Which lines in the records below mention the word "width"? Copy each one out.

[Data listing Boundary: Start]

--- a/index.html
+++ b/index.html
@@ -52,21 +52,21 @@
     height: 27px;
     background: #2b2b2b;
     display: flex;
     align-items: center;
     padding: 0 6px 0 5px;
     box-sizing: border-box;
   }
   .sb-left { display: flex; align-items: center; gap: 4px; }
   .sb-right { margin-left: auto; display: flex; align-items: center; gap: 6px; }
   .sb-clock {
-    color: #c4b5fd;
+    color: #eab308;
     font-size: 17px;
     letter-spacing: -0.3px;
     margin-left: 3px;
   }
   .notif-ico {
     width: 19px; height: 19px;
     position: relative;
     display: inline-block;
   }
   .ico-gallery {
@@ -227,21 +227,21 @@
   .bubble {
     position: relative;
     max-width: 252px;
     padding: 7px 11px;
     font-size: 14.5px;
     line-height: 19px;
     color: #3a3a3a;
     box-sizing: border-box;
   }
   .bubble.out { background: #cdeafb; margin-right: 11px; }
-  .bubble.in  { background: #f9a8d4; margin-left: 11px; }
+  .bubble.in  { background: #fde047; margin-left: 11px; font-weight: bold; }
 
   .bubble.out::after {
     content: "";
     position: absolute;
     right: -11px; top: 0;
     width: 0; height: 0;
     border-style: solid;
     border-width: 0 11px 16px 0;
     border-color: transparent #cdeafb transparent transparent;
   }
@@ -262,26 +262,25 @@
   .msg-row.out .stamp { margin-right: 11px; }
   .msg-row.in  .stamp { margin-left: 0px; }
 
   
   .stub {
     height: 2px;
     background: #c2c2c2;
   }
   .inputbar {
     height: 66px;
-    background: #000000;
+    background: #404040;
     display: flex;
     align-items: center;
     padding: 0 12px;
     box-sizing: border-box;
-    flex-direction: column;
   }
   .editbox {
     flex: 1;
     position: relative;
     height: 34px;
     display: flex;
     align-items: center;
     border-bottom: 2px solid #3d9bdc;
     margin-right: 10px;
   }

[Data listing Boundary: End]
[Data listing Boundary: Start]

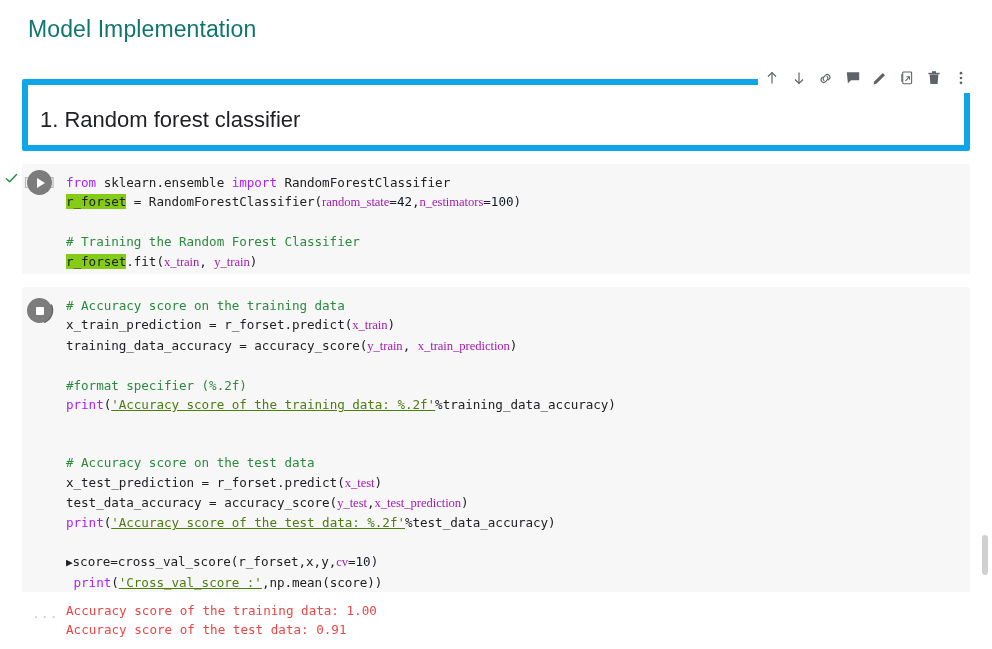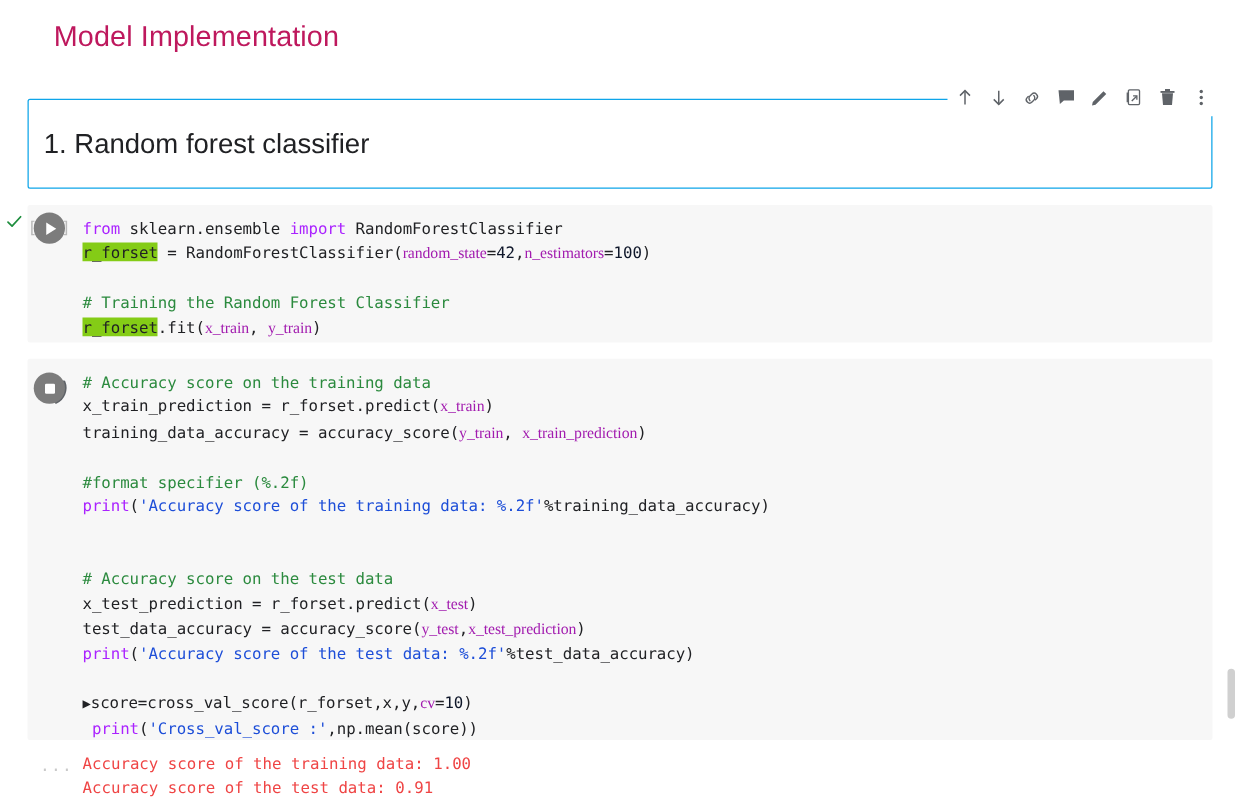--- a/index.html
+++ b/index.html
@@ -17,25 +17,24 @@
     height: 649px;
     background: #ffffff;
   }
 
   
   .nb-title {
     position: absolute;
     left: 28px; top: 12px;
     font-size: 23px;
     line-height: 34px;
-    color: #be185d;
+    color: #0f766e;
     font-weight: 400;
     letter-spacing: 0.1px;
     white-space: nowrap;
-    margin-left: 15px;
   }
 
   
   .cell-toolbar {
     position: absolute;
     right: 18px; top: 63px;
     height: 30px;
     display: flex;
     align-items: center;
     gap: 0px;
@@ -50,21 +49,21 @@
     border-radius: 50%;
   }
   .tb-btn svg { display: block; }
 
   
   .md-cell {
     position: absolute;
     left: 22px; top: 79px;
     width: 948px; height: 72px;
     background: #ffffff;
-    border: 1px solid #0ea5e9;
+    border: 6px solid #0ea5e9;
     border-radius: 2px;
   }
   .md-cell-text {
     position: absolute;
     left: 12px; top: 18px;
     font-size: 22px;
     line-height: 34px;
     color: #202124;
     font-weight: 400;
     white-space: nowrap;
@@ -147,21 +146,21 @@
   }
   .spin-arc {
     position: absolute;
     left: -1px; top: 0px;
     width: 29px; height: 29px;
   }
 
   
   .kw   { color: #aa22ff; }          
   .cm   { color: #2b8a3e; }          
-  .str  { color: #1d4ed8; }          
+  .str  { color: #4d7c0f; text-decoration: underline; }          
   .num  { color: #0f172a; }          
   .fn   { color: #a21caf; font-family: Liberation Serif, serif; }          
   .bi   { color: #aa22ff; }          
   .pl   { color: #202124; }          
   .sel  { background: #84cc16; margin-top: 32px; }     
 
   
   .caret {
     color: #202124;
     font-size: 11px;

[Data listing Boundary: End]
[Data listing Boundary: Start]

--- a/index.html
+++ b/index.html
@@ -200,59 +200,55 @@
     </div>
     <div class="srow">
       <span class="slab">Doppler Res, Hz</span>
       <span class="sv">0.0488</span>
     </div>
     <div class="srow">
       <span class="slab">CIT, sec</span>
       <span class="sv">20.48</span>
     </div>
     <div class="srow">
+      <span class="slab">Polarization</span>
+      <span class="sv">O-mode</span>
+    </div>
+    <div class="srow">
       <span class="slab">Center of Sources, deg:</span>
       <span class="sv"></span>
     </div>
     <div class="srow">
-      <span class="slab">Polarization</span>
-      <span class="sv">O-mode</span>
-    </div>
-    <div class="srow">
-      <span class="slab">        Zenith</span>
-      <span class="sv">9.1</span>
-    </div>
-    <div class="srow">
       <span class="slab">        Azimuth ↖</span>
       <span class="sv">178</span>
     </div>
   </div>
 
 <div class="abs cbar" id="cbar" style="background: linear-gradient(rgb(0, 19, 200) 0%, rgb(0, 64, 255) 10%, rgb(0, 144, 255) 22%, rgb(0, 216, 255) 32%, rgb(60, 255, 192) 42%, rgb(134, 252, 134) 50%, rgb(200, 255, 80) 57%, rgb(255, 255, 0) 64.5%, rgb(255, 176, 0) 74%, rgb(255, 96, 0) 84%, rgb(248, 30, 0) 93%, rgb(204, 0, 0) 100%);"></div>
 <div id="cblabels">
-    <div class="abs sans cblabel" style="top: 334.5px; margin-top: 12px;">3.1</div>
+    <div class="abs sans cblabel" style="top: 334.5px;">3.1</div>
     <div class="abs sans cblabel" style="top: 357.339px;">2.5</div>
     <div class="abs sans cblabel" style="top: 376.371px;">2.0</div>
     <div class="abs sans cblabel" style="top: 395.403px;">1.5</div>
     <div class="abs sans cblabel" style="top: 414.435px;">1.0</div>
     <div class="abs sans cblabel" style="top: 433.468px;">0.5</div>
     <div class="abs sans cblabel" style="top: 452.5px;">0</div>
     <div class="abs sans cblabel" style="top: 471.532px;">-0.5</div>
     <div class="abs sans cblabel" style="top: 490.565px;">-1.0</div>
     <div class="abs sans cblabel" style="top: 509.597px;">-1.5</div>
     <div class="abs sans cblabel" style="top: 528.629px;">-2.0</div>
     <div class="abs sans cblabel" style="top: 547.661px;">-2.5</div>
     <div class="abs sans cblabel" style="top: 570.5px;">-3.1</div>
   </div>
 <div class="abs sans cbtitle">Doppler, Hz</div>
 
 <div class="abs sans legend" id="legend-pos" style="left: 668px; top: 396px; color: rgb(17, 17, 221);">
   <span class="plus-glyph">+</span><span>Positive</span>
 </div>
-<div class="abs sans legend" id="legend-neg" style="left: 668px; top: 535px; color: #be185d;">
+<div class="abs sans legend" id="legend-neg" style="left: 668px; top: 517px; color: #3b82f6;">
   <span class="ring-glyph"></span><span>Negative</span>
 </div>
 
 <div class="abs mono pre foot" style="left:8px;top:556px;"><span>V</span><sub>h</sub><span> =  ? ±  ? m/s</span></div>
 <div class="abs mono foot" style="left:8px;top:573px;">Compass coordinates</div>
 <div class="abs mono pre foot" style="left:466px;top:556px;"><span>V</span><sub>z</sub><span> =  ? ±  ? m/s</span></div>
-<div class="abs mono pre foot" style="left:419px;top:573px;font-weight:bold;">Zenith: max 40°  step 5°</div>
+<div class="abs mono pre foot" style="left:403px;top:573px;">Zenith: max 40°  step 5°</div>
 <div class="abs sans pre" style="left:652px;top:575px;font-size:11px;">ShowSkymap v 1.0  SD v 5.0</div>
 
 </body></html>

[Data listing Boundary: End]

**Solution to the problem:**
     width: 19px; height: 19px;
     max-width: 252px;
     width: 0; height: 0;
     border-width: 0 11px 16px 0;
     width: 948px; height: 72px;
     width: 29px; height: 29px;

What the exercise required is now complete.